On connaissait Harold Schechter et Eric Powell pour leur saisissant travail consacré au tueur en série, Ed Gein, plongée morbide dans l’univers du plus célèbre des cinglés du Midwest, publié chez Delcourt il y a quelques années. On les retrouve aujourd’hui avec une sorte de biographie sélective du docteur Wertham (chez Dark Horse pour la VO), un portrait en clair-obscur du psychiatre le plus détesté de l’histoire des comics, pour avoir été à la base d'un code de déontologie très particulier, qui a bien failli signer l'arrêt de mort de toute une industrie. Fredric Wertham, c’est d’abord un paradoxe ambulant. Médecin brillant, il contribua à la fin de la ségrégation dans les écoles américaines, ouvrit des cliniques accessibles aux plus pauvres, traita Albert Fish et Robert Irwin (deux grands malades dont les crimes horrifièrent l'Amérique) avec une politesse et un tact désarmants. Humaniste progressiste, presque visionnaire… et pourtant, c’est le même homme qui, dans les années 1950, mena une croisade contre les comics de crime et d’horreur, les accusant de corrompre la jeunesse et d'encourager les épisodes délirants et les passages à l'acte. Résultat : le Comics Code Authority était né, véritable chape de plomb qui mutila l’imaginaire populaire pendant des années. Schechter et Powell ne choisissent pas la caricature ou le trait vengeur d'un bout à l'autre, mais une biographie ambitieuse, au carrefour du roman policier, de l’essai critique et de l’histoire sociale. L’ouvrage, massif (près de 200 pages et truffé de bonus, merci Delcourt), s’ouvre sur le cas de Jesse Pomeroy, adolescent meurtrier de Boston dans les années 1870, qu’une partie de la presse accusa déjà d’avoir été perverti par les dime novels.
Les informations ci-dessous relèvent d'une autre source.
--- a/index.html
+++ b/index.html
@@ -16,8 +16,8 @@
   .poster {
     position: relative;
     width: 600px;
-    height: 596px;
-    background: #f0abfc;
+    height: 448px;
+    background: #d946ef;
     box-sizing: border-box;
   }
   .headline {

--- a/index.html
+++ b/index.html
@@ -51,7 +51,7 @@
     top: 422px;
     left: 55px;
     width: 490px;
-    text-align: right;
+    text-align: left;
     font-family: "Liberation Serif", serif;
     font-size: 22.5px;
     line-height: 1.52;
Autrement dit : bien avant Spider-Man, l’Amérique cherchait déjà un bouc émissaire culturel. Wertham n’invente rien, il réactive une vieille obsession. Powell permet d'entrée de jeu de donner de l'air dans un ensemble sérieux et étouffant par moments (les crimes peuvent être insoutenables). Son trait noir et blanc, à la fois sec et sensible, installe une ambiance de film noir des années 1950. Les criminels semblent sortir tout droit d’un cauchemar expressionniste, tout en gardant une effroyable dimension humaine, et Wertham rythme la succession des drames, droit dans ses certitudes, souvent justes, d'ailleurs.
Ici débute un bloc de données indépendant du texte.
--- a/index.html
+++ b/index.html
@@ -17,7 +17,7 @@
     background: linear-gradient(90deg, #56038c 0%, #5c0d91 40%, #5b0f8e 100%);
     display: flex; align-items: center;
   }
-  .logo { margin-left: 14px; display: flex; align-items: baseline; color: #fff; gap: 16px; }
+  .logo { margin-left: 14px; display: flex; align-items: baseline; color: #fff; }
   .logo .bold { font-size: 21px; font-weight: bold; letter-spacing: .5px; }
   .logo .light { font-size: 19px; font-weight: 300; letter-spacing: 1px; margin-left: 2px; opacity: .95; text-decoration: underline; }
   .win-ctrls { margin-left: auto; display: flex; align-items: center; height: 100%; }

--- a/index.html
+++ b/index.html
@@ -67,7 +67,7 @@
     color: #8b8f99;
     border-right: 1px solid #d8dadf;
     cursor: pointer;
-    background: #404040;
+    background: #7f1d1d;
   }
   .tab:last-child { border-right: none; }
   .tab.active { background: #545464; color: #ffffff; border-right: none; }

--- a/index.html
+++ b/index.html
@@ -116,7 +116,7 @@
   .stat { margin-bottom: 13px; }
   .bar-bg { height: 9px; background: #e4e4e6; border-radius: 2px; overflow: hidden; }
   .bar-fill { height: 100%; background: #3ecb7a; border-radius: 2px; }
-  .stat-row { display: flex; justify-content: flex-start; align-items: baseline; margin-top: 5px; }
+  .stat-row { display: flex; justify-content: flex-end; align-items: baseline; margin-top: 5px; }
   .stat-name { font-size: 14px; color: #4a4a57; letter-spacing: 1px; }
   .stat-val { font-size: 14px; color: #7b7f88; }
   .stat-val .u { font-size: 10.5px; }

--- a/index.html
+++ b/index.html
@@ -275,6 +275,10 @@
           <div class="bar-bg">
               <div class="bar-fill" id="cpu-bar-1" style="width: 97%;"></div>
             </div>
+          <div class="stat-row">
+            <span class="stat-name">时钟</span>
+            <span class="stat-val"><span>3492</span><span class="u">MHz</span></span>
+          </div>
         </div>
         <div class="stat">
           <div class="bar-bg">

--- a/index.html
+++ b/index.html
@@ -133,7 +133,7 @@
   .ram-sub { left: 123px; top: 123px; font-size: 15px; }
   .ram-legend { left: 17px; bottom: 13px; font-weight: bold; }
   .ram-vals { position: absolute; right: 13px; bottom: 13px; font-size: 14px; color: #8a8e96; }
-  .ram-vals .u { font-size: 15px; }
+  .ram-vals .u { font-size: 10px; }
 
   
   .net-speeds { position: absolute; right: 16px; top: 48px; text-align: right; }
L’équilibre. Il règne tout de même comme une dichotomie dans cet album. La première partie nous montre un Fredric Wertham quelque peu frustré et qui est généralement un individu à prendre avec des pincettes, dans le milieu professionnel. Imbu de lui-même, il est persuadé d'avoir toujours raison, mais il faut aussi admettre qu'il sait ce qu'il veut et qu'il sait ce qu'il fait. Il faut bien évidemment replacer son travail dans le contexte, avec les connaissances de l'époque. En tout les cas, Wertham fait preuve d'empathie envers les patients, et contrairement à ce que l'on pourrait croire aujourd'hui, il est plutôt à classer dans le camp des progressistes, au niveau politique. C'est par la suite que ça se gâte, lorsqu'il commence à se fixer de façon presque monothématique sur les comics et à voir dans ces illustrés (souvent violents et qui proposaient aussi des histoires effrayantes) une sorte de cristallisation du mal, de déclencheur de tous les traumatismes chez les jeunes, au point de les pousser sur le chemin de la délinquance et de la criminalité. Une opinion qui ne s'appuie sur aucun fait scientifique et qui tourne à l'obsession. Certes, Wertham va produire La séduction des innocents, une des raisons pour lesquelles le comics code va être instauré, mais dans le même temps, il a clairement perdu en crédibilité auprès de ses confrères, et ce qu'il a gagné en célébrité lui a été retiré en terme d'image publique. Tout ceci est bien retracé, bien documenté et bien rythmé, ce qui n'était pas gagné d'avance étant donné le caractère assez aride du sujet. C'est donc une lecture à recommander pour tous ceux qui sont intéressés par cette époque trouble et par la manière dont l'opinion publique percevait, dans les années 1950 et 1960, la liberté d'expression, la bande dessinée, mais aussi, au sens large, pour replonger dans l'enfer de la ségrégation, la manière dont l'Amérique acceptait sans vergogne une division intolérable conceptuellement et humainement. Bref un album qu'on ne serait trop vous recommander, parce qu'il est bien conçu, intelligent et pertinent. Le titre V.O, Dr. Werthless, est malheureusement un jeu de mots qui ne pouvait être traduit directement en français (Wertham/Worthless, c'est-à-dire inutile).